Davon seien auch die Studienteilnehmer überzeugt: Trotz guter Konjunktur glauben offensichtlich 88 Prozent der befragten Restrukturierungsexperten, dass ein branchenspezifischer Strukturwandel für Anpassungsbedarf sorge (siehe Grafik). Dazu kommen der technologische Wandel (circa 86 Prozent) und der globale Wettbewerb (75 Prozent). Vor allem deutsche Vorzeigeindustrien wie Automobil (circa 95 Prozent), Anlagenbau (circa 87 Prozent) und Handel (circa 84 Prozent) dürften Veränderungen „stark zu spüren bekommen“, wie es heißt.

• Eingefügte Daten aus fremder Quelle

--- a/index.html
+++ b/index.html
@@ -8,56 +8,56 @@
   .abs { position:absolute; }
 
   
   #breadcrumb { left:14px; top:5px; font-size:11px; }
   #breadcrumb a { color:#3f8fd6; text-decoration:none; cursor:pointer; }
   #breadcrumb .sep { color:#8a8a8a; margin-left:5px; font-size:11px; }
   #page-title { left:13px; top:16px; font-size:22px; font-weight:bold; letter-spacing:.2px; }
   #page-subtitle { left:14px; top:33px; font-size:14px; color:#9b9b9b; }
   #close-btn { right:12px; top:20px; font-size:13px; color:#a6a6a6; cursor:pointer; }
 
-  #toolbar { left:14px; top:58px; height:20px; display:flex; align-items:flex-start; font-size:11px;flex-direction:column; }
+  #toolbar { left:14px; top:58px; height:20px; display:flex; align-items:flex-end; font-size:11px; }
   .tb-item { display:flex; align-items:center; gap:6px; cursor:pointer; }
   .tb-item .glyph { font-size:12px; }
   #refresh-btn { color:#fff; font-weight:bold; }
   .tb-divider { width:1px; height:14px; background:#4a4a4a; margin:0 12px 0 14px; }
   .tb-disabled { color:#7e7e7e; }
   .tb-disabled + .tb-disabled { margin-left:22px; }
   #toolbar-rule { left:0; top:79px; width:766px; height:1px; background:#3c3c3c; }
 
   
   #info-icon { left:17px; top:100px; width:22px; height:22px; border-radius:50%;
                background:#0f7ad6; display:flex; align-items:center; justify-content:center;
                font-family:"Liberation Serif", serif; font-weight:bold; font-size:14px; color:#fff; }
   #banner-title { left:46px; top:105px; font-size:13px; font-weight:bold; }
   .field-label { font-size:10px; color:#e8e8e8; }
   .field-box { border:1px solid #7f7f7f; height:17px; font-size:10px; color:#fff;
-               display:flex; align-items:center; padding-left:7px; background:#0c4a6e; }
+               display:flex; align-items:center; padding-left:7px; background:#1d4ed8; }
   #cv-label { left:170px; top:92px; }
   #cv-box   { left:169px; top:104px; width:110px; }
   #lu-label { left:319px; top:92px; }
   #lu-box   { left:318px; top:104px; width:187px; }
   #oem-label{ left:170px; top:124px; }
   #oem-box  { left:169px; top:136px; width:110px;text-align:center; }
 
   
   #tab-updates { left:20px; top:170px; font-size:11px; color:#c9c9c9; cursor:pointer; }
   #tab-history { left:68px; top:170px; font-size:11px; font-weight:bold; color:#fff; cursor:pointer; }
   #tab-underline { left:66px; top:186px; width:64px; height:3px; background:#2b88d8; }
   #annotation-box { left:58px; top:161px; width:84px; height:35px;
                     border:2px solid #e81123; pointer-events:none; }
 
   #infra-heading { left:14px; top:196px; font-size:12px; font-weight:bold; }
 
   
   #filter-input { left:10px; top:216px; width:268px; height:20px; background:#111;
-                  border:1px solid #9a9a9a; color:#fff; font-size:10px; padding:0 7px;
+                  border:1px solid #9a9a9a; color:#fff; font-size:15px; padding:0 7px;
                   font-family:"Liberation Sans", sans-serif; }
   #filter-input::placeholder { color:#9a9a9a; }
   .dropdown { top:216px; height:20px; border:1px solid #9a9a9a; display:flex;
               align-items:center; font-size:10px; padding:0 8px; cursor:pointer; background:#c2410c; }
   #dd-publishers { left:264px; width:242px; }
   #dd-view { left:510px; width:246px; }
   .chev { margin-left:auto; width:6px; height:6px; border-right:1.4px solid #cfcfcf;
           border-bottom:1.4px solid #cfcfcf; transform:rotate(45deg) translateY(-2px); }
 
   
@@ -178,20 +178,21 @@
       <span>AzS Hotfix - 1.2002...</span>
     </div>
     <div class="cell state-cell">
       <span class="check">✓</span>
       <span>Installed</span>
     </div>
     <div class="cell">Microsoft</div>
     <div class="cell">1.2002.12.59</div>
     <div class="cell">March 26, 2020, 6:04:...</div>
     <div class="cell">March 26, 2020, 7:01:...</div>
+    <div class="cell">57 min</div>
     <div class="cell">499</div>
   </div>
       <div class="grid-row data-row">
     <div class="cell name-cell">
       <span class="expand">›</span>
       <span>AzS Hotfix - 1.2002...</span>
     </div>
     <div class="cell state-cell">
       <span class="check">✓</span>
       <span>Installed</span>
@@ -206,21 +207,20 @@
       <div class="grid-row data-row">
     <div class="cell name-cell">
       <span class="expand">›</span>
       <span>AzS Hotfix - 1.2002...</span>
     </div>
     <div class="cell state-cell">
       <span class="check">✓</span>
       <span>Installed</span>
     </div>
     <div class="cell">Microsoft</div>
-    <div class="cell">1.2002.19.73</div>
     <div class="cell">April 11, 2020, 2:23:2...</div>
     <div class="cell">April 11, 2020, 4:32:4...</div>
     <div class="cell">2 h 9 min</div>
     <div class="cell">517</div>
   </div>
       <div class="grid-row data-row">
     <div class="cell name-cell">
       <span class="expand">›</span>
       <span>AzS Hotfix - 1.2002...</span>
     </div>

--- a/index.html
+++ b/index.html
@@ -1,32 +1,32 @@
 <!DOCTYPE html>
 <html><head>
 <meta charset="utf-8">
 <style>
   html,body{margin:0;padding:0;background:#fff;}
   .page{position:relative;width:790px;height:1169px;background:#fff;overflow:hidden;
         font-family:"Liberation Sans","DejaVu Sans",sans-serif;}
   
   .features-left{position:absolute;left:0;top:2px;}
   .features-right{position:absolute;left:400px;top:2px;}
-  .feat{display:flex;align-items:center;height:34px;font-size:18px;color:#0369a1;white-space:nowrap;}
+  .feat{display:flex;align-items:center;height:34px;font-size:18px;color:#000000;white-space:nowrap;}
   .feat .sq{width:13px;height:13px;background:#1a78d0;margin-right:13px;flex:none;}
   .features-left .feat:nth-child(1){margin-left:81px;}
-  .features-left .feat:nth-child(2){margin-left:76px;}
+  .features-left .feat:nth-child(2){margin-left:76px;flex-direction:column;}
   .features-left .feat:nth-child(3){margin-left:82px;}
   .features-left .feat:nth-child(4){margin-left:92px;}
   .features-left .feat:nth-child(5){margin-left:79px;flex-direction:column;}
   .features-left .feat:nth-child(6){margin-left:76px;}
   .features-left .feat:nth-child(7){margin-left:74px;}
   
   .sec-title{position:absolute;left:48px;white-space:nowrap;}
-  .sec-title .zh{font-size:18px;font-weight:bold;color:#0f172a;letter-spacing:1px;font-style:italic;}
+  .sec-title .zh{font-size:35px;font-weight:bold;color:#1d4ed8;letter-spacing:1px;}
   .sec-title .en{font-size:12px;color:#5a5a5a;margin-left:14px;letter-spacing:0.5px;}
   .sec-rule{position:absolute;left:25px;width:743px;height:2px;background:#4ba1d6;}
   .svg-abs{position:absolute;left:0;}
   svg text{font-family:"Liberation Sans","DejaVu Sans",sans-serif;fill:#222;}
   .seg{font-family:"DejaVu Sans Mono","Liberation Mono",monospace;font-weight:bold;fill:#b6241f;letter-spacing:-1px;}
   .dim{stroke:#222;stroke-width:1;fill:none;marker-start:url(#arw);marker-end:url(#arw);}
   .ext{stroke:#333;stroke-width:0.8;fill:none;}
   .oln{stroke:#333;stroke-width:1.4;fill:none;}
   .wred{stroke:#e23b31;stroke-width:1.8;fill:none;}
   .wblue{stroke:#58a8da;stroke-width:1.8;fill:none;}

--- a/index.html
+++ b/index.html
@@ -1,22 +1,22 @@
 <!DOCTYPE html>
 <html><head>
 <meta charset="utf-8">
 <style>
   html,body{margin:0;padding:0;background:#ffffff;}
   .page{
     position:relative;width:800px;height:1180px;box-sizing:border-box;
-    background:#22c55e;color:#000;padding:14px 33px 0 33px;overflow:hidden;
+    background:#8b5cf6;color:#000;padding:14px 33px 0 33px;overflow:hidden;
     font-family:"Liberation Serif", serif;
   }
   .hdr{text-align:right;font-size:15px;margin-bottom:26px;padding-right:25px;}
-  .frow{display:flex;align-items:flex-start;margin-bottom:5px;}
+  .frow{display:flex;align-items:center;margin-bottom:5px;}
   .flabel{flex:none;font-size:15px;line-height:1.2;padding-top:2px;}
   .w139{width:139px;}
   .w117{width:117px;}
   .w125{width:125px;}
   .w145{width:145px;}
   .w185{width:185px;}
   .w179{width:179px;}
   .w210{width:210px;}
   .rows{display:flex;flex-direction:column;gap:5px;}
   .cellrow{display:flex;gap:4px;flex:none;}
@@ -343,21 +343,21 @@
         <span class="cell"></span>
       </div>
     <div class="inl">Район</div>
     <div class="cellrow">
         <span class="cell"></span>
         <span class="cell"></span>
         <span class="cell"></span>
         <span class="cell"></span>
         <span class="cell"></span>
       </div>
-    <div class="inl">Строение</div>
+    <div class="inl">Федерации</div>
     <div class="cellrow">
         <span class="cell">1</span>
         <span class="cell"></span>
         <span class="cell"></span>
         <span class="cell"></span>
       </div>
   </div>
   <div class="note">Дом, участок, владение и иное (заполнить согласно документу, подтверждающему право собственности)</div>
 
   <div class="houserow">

Gründe für branchenspezifische Herausforderungen (Grafik: Roland Berger)
Gründe für branchenspezifische Herausforderungen. (Grafik: Roland Berger)

„Die Veränderungen bergen auch Wachstumschancen“, sagt Sascha Haghani, Co-Geschäftsführer in der DACH-Region und globaler Leiter des Competence Center Restructuring und Corporate Finance von Roland Berger. „Allerdings gilt das nur für Unternehmen, die Entwicklungen aktiv mitgestalten.“ Doch genau das gelinge vielen noch nicht.

Die Gründe: Managementfehler (90 Prozent), neue Wettbewerber (circa 78 Prozent) sowie disruptive Technologien (circa 74 Prozent). Unternehmen, heißt es in der Studie, müssten schneller auf unvorhergesehene Veränderungen reagieren können, nur so könnten sie zukunftsfähig bleiben. Insgesamt haben die Experten von Roland Berger sechs Industriebranchen in Deutschland genauer analysiert:

Konsumgüter und Handel: Umbruch „voll im Gang“

Im Handel und Großhandel laufe der Umbruch schon länger, er sei aber bei Weitem noch nicht abgeschlossen, sagt Roland Berger. Disruptive digitale Entwicklungen hätten vor allem die Geschäftsmodelle klassischer Händler erodiert. Hier gelte es, „schnell gegenzusteuern“ – um den Wettlauf um die Kunden nicht zu verlieren. Denn die würden heute parallel über On- und Offline-Kanäle einkaufen. Bis 2022 sollen die E-Commerce-Umsätze weltweit um 65 Prozent wachsen – auf rund 2,6 Billionen Dollar. Investitionen in digitale Technologien seien daher „unerlässlich“.